● **BRIEF**:
Scan each line of the records for the word "Next" and extract the ones that have it.

● **DATASET CONTENT**:
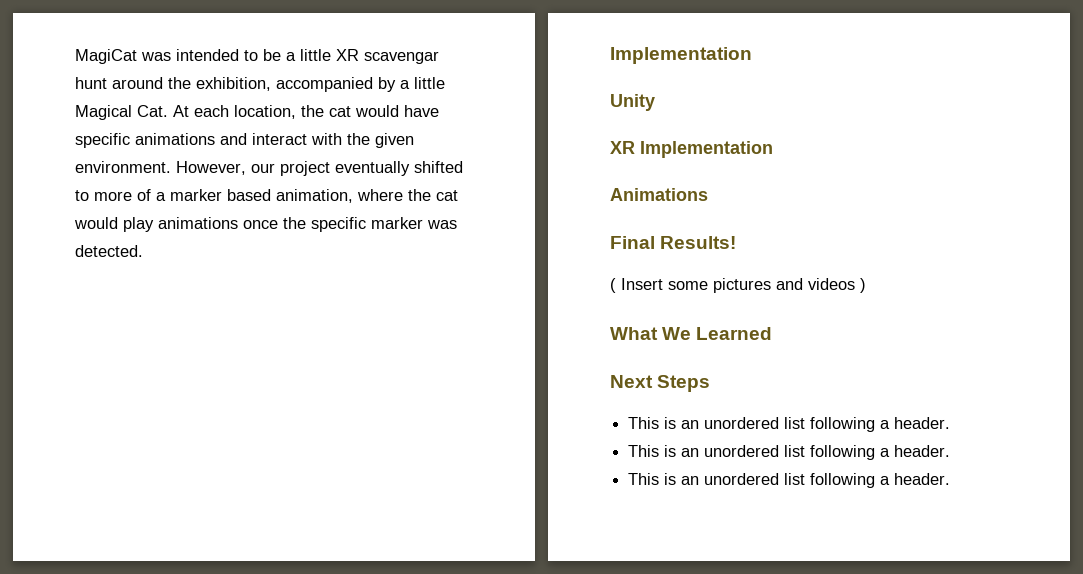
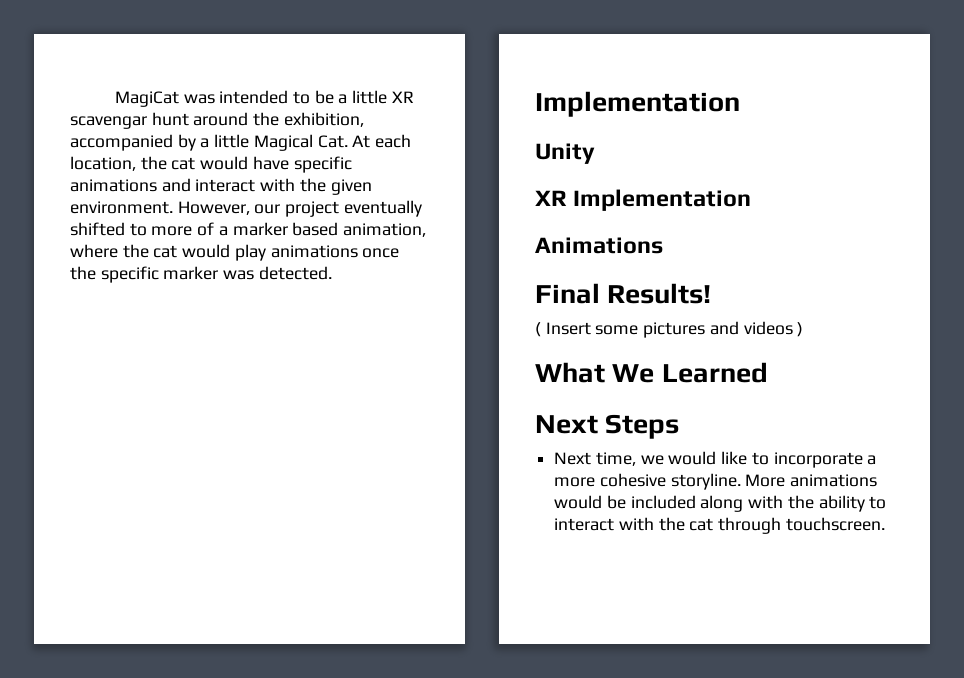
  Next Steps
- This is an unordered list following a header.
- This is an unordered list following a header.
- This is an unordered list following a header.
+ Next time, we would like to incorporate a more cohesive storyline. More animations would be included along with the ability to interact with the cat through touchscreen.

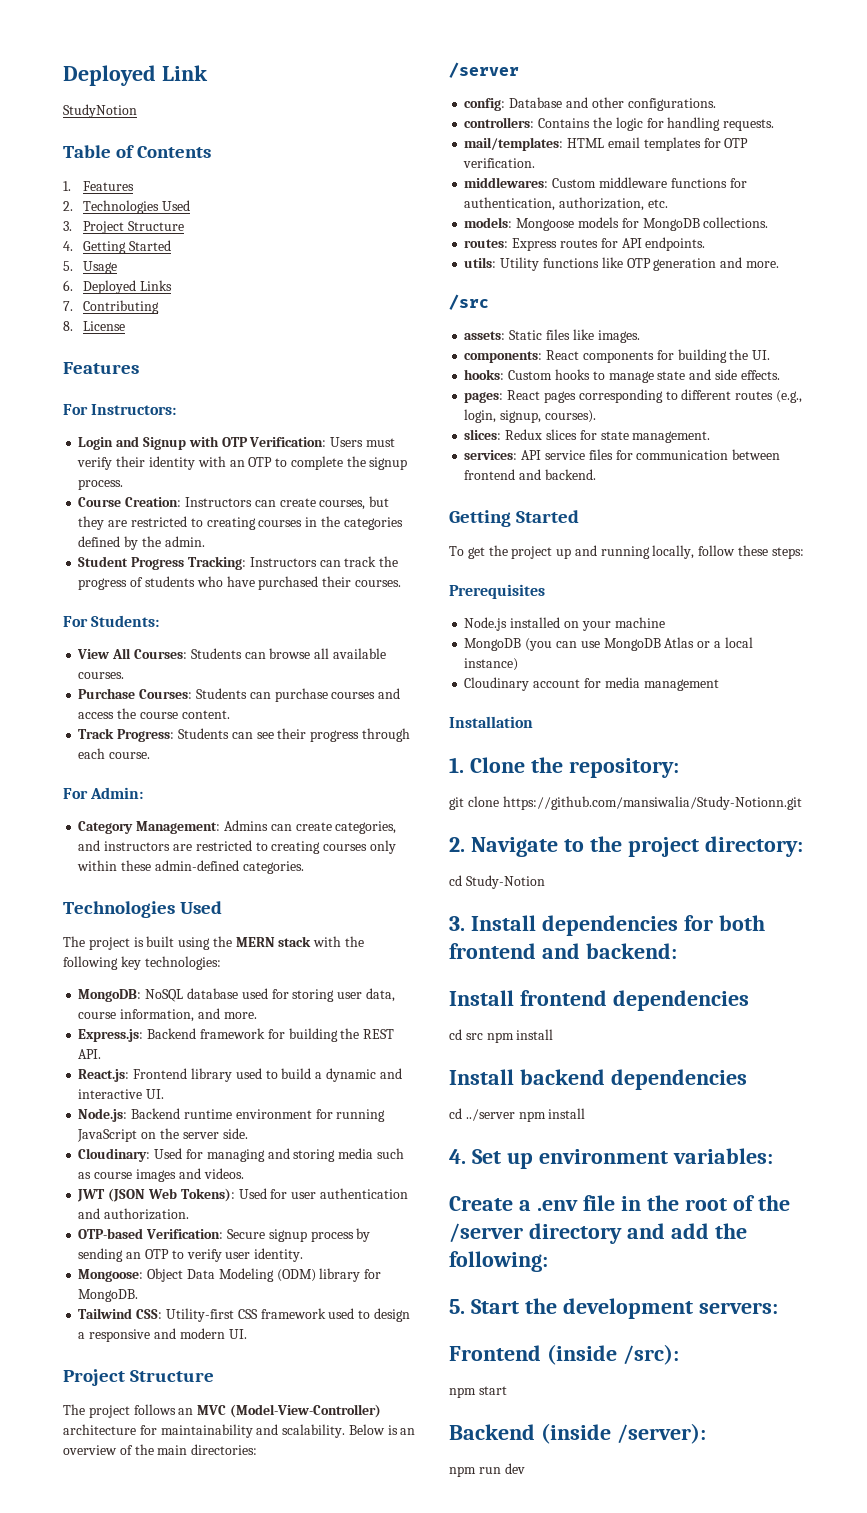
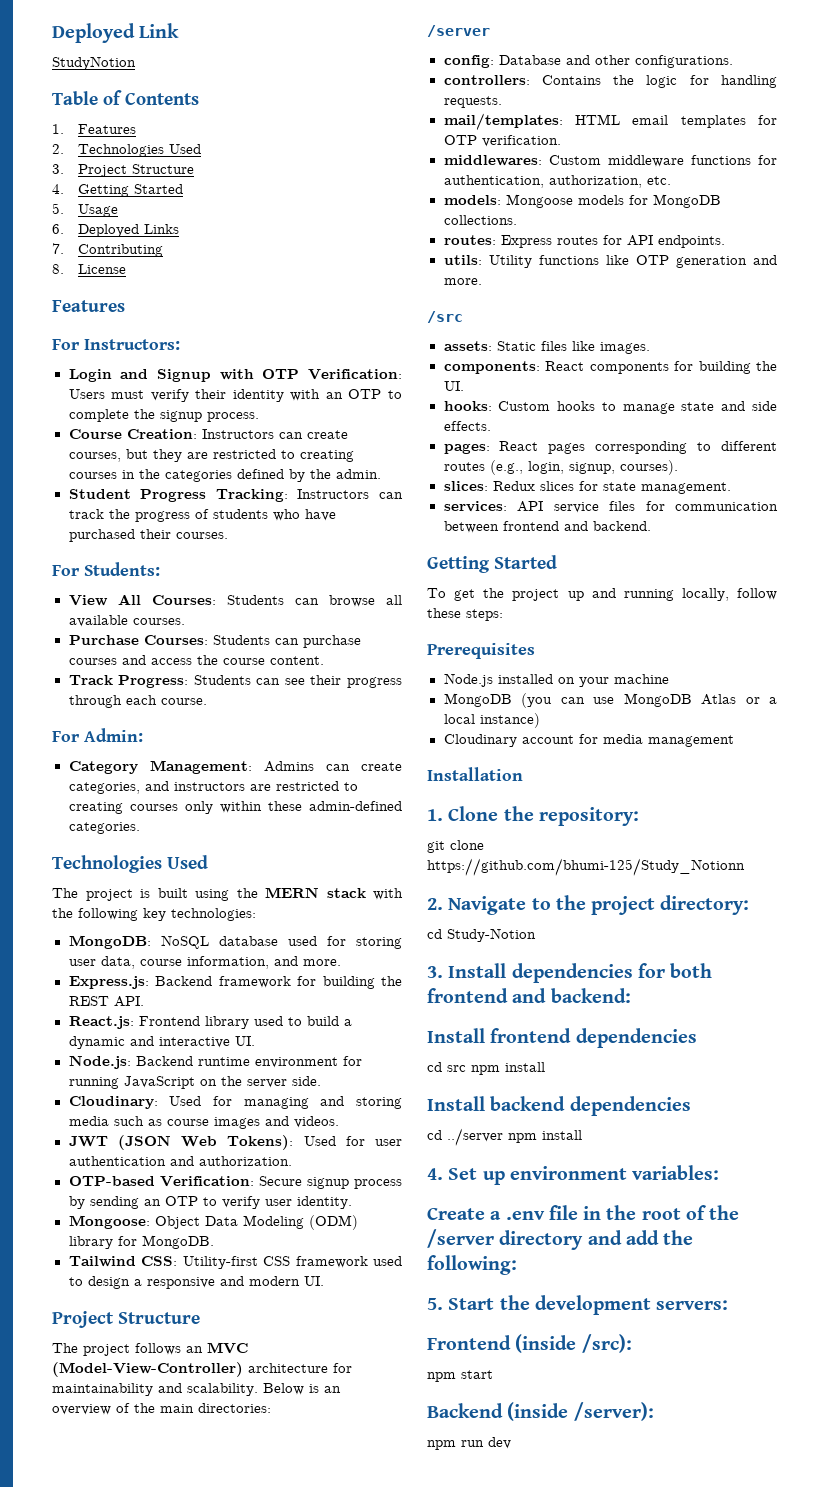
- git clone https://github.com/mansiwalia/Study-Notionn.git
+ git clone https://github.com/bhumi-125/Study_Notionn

--

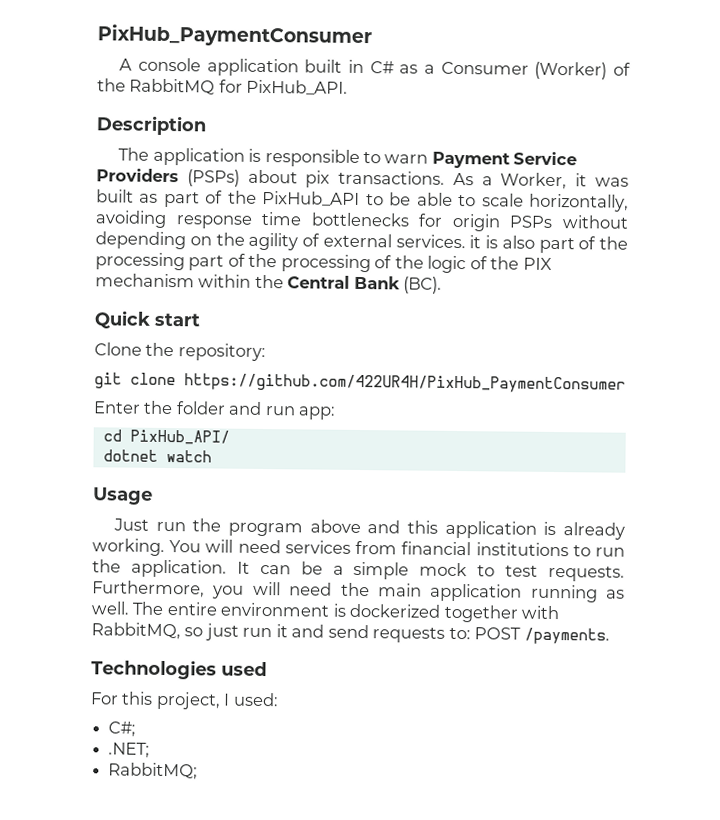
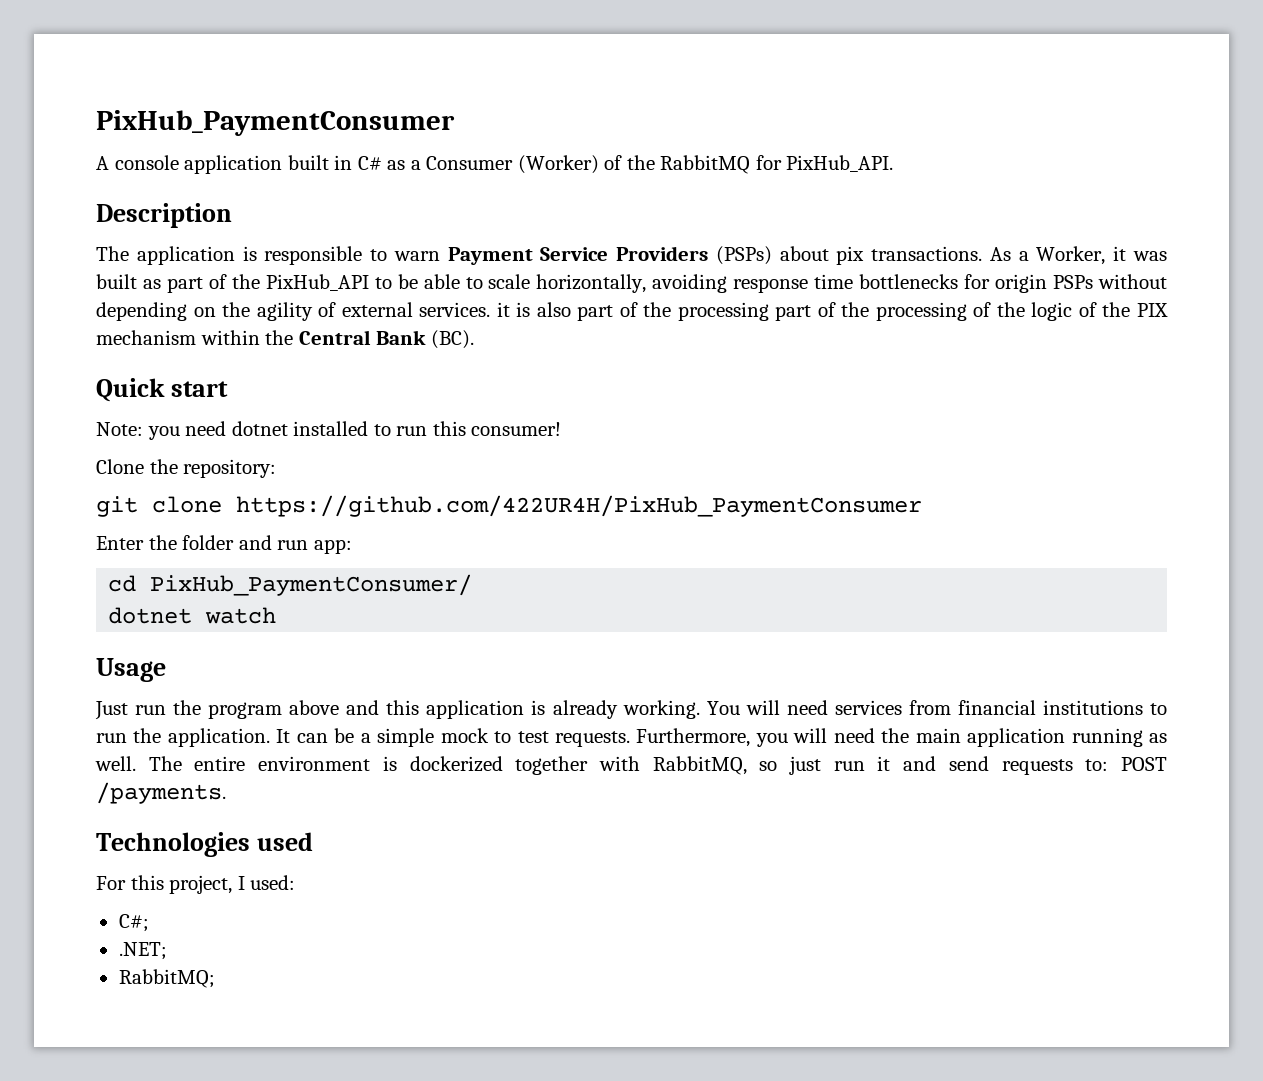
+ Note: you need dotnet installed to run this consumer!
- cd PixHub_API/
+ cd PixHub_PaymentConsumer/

● **EXPECTED OUTPUT**:
  Next Steps
+ Next time, we would like to incorporate a more cohesive storyline. More animations would be included along with the ability to interact with the cat through touchscreen.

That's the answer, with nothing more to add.